> [Extracted data]:
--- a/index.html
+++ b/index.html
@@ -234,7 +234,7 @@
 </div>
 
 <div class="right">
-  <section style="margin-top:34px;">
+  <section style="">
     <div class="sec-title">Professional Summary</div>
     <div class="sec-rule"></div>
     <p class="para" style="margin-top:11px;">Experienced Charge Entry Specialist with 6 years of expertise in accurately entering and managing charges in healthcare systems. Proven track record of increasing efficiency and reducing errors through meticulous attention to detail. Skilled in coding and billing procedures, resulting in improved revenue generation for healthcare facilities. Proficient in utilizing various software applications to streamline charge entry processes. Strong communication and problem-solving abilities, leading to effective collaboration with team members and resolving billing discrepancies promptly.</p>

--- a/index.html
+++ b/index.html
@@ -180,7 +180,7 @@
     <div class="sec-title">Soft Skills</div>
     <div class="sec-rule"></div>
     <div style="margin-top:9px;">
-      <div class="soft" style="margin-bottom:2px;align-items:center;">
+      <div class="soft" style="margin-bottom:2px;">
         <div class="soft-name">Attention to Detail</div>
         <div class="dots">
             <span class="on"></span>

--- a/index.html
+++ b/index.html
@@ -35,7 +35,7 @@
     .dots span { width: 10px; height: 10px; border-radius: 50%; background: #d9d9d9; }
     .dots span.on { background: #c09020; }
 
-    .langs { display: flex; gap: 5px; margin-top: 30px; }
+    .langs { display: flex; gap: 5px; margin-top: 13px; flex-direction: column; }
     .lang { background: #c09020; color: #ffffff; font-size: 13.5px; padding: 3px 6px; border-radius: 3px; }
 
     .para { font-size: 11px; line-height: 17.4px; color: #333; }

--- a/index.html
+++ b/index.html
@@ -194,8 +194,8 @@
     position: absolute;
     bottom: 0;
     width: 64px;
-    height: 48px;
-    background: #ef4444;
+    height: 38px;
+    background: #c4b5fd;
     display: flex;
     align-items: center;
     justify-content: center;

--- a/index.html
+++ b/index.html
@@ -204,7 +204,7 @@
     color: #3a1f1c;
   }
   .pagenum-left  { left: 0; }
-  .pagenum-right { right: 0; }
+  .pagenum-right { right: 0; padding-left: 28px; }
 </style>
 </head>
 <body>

> [Task description]: Among the entries above, find every line holding "span" and copy it.

> [Expected answer]:
             <span class="on"></span>
     .dots span { width: 10px; height: 10px; border-radius: 50%; background: #d9d9d9; }
     .dots span.on { background: #c09020; }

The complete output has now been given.